DIRECTIONS FOR THIS TASK ->
Which lines below hold the word "Serif"? Report each one.

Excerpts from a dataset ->
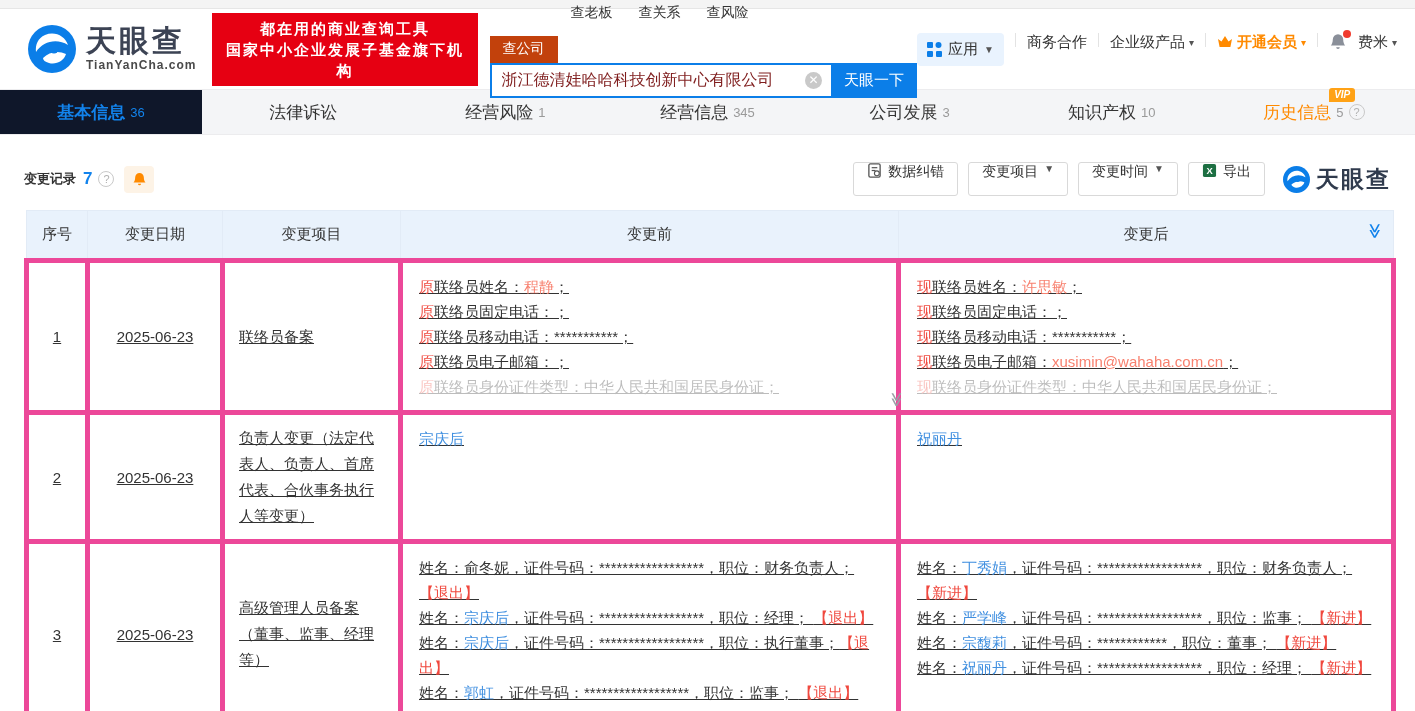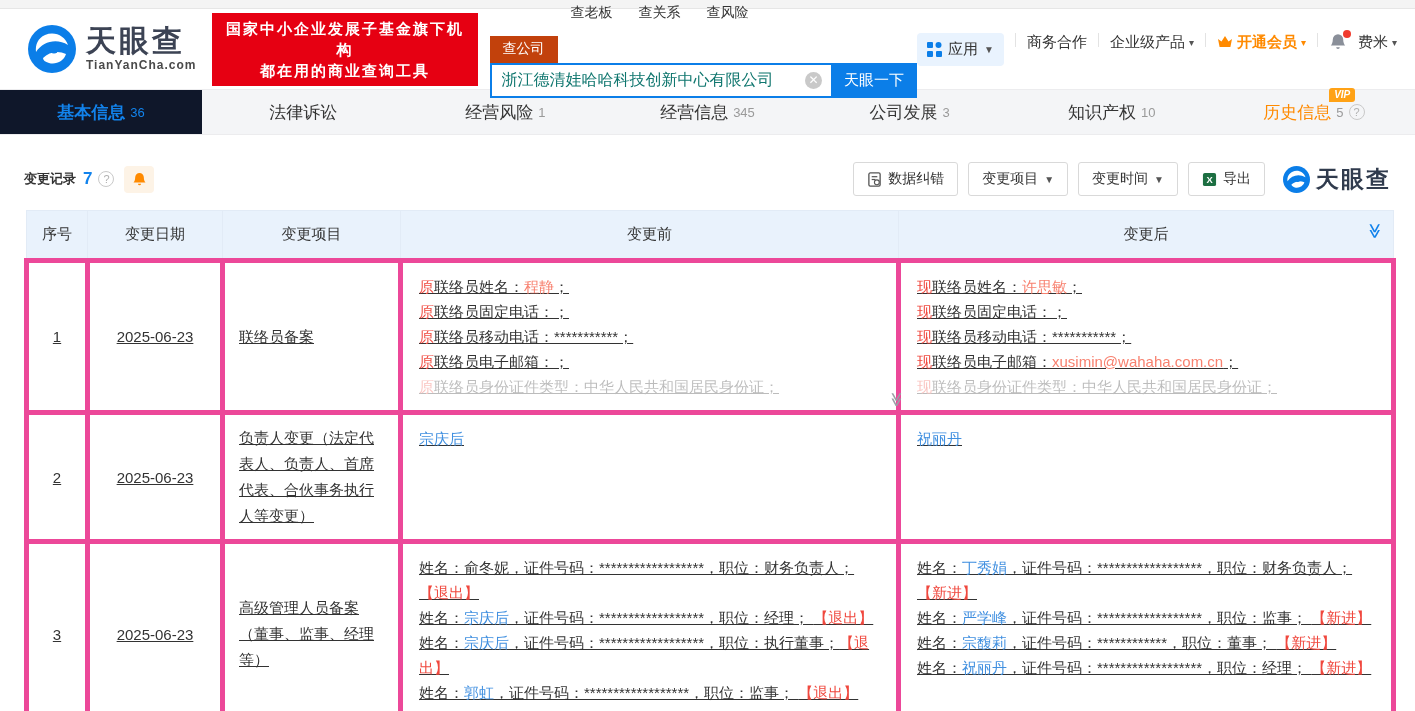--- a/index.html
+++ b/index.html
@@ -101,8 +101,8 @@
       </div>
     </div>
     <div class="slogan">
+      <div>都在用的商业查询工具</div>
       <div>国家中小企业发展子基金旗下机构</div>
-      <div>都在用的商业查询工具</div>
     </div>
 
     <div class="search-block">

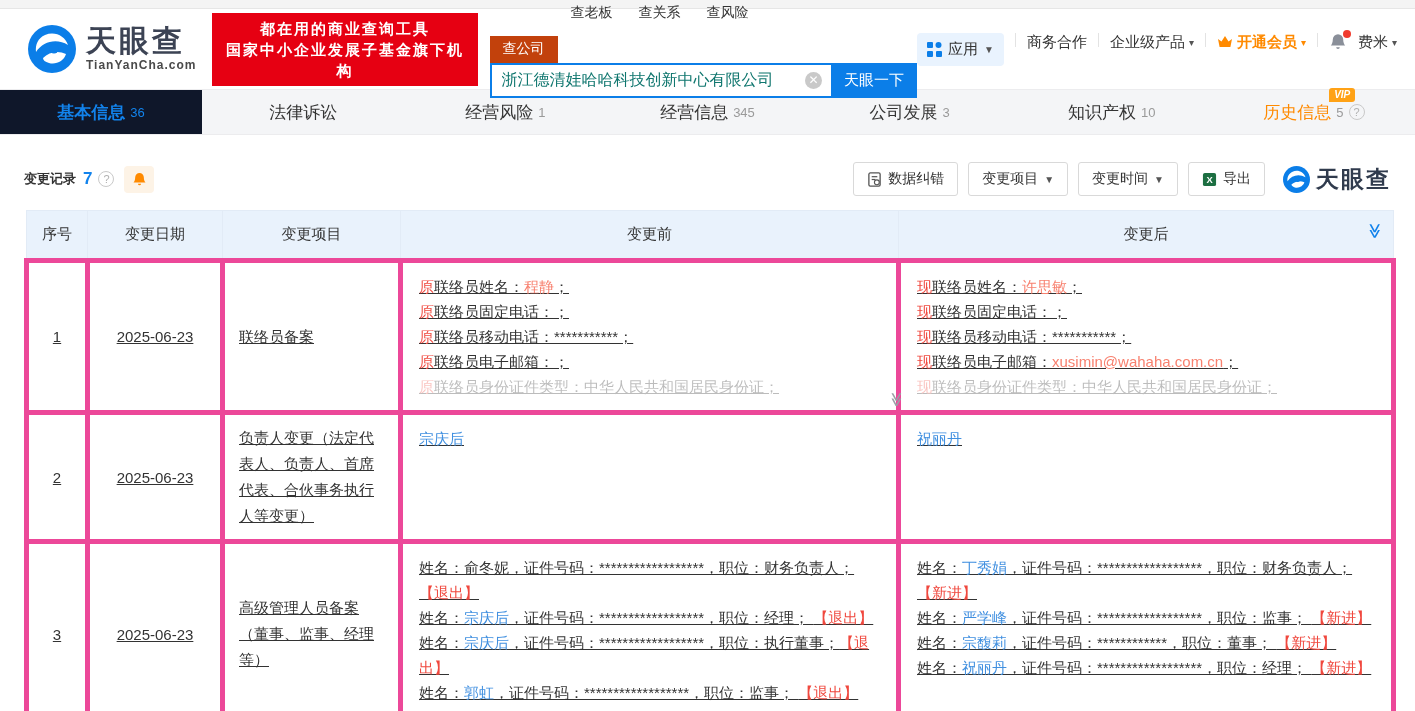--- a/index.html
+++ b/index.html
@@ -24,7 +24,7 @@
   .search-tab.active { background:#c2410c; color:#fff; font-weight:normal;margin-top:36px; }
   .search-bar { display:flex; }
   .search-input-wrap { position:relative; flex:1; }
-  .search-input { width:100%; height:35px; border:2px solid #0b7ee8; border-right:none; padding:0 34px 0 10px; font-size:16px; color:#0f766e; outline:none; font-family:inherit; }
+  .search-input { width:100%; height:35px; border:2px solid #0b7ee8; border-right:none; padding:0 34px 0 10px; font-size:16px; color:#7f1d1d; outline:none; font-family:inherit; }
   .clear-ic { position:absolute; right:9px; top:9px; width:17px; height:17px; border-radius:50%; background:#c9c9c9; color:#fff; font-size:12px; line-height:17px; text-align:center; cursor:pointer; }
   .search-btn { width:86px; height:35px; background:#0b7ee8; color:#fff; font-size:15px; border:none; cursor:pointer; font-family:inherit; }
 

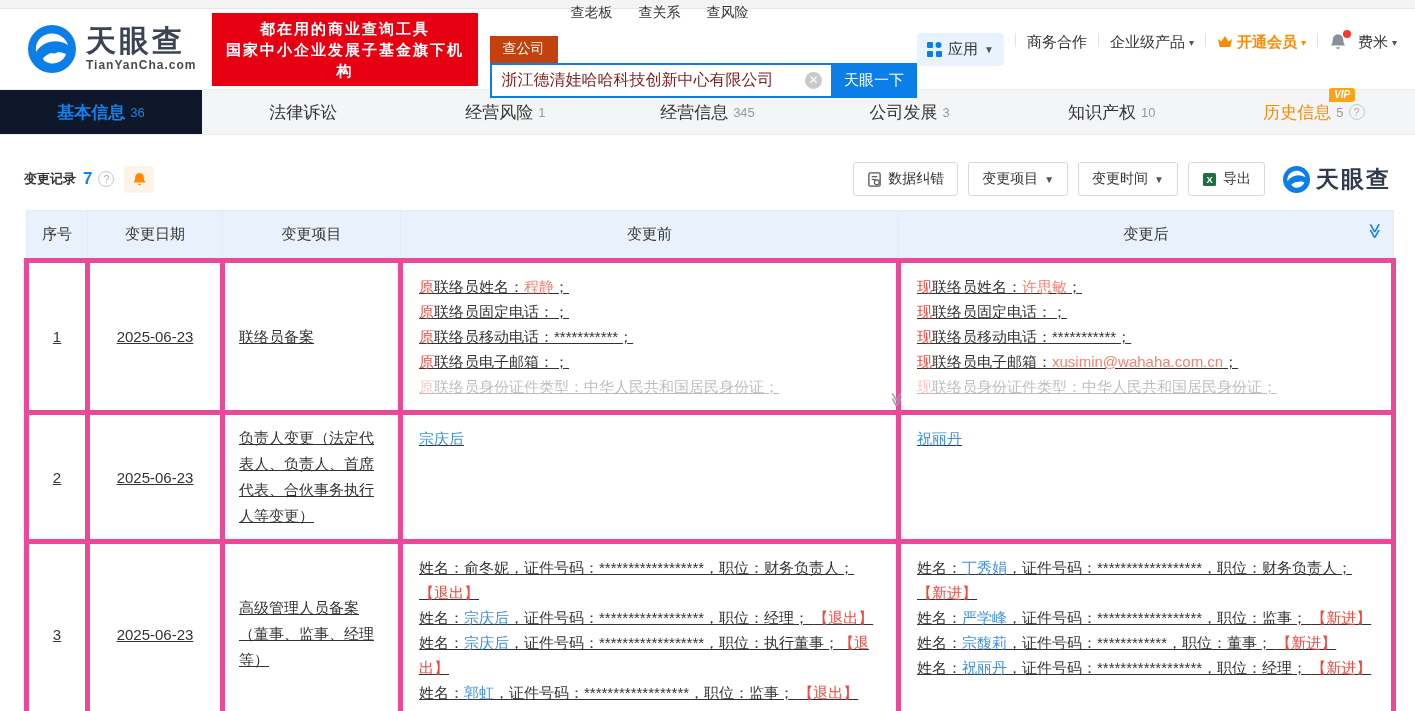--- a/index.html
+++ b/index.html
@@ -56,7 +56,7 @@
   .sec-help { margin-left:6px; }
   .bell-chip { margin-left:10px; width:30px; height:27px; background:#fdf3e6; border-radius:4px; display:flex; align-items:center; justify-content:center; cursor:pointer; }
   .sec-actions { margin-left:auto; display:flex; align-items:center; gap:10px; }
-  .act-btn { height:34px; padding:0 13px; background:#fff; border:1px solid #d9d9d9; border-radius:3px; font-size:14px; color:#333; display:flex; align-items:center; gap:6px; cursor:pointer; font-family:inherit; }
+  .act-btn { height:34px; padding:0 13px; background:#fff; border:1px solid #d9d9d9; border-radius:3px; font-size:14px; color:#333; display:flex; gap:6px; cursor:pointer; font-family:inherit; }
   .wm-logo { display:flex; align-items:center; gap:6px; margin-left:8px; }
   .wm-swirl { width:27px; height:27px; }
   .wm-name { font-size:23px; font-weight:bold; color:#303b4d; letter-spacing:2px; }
==
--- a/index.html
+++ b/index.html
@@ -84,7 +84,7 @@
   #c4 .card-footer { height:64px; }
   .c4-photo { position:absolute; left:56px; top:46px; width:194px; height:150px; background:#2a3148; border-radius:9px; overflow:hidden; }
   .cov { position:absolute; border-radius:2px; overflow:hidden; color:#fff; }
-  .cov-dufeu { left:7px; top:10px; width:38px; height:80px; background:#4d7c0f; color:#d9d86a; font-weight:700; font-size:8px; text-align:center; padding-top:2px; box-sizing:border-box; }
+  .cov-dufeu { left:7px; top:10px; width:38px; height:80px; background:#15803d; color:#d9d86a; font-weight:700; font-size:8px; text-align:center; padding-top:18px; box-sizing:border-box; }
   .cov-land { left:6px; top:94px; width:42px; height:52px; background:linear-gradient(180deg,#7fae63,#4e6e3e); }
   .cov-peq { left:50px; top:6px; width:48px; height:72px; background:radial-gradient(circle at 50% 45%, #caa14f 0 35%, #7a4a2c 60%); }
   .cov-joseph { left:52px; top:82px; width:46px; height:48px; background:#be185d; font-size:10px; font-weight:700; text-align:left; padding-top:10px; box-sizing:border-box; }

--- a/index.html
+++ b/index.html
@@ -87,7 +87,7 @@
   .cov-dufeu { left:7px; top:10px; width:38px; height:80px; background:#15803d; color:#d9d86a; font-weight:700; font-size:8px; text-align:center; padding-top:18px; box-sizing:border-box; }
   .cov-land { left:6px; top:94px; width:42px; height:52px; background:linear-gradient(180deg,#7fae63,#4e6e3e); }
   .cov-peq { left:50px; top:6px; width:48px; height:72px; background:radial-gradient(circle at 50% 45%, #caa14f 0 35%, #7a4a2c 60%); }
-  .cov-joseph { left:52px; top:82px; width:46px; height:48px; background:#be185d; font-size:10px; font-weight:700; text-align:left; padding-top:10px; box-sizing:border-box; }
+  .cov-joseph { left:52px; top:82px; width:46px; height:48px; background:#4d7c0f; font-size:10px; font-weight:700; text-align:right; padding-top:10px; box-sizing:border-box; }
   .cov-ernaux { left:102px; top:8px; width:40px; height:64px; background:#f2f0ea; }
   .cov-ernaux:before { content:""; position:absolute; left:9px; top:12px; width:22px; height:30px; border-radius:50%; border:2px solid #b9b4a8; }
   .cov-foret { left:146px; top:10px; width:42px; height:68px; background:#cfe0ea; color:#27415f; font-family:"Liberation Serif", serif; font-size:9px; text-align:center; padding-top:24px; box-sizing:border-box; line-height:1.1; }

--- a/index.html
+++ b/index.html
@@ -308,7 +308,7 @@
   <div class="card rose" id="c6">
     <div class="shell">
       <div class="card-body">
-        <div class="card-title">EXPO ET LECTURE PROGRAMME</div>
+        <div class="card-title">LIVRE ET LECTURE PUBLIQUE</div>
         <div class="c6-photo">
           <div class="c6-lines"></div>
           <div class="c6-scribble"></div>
==
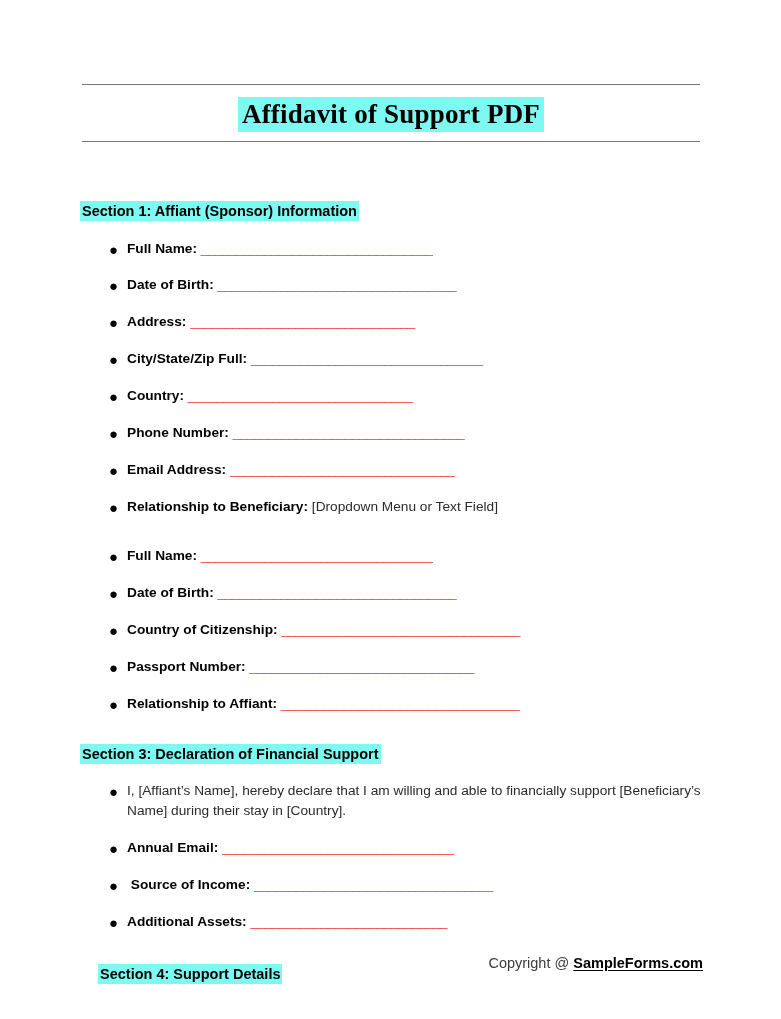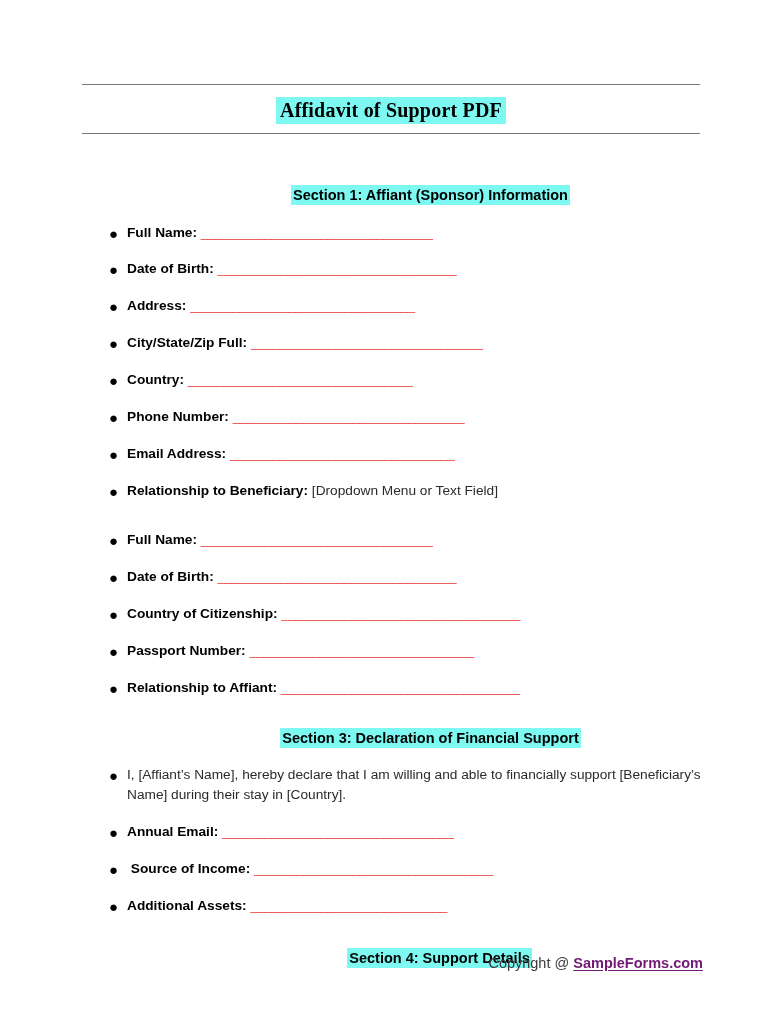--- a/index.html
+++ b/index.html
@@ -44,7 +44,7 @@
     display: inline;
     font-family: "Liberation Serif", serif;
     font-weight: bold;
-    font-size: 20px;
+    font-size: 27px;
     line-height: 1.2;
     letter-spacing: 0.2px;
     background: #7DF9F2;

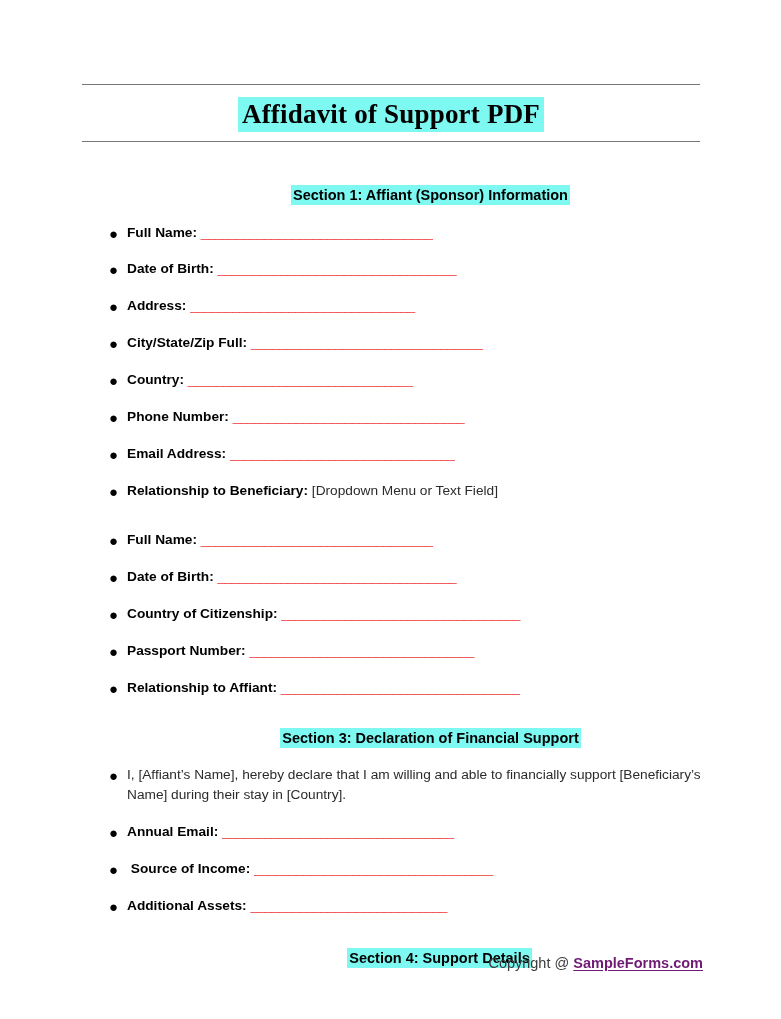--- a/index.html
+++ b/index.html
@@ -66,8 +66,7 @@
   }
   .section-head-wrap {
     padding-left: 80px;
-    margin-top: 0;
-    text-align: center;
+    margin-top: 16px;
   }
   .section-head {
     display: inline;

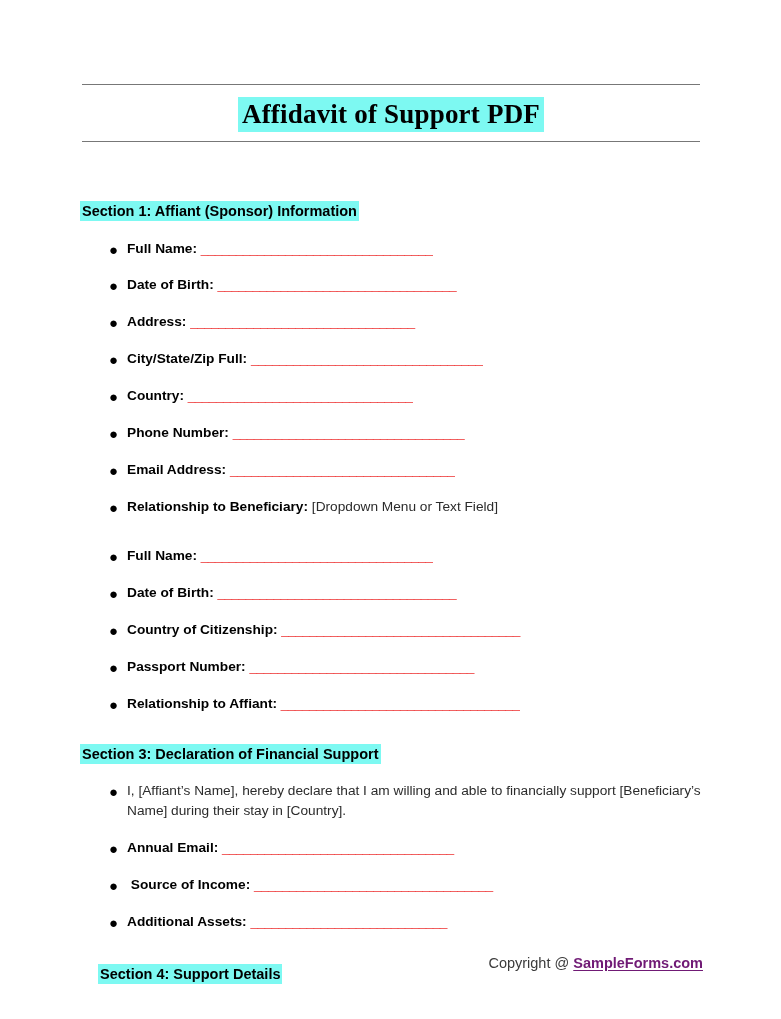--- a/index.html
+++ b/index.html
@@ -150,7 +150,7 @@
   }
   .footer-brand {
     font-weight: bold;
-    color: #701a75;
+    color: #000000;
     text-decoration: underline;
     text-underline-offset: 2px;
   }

ANSWER SPACE ->
   .cov-foret { left:146px; top:10px; width:42px; height:68px; background:#cfe0ea; color:#27415f; font-family:"Liberation Serif", serif; font-size:9px; text-align:center; padding-top:24px; box-sizing:border-box; line-height:1.1; }
     font-family: "Liberation Serif", serif;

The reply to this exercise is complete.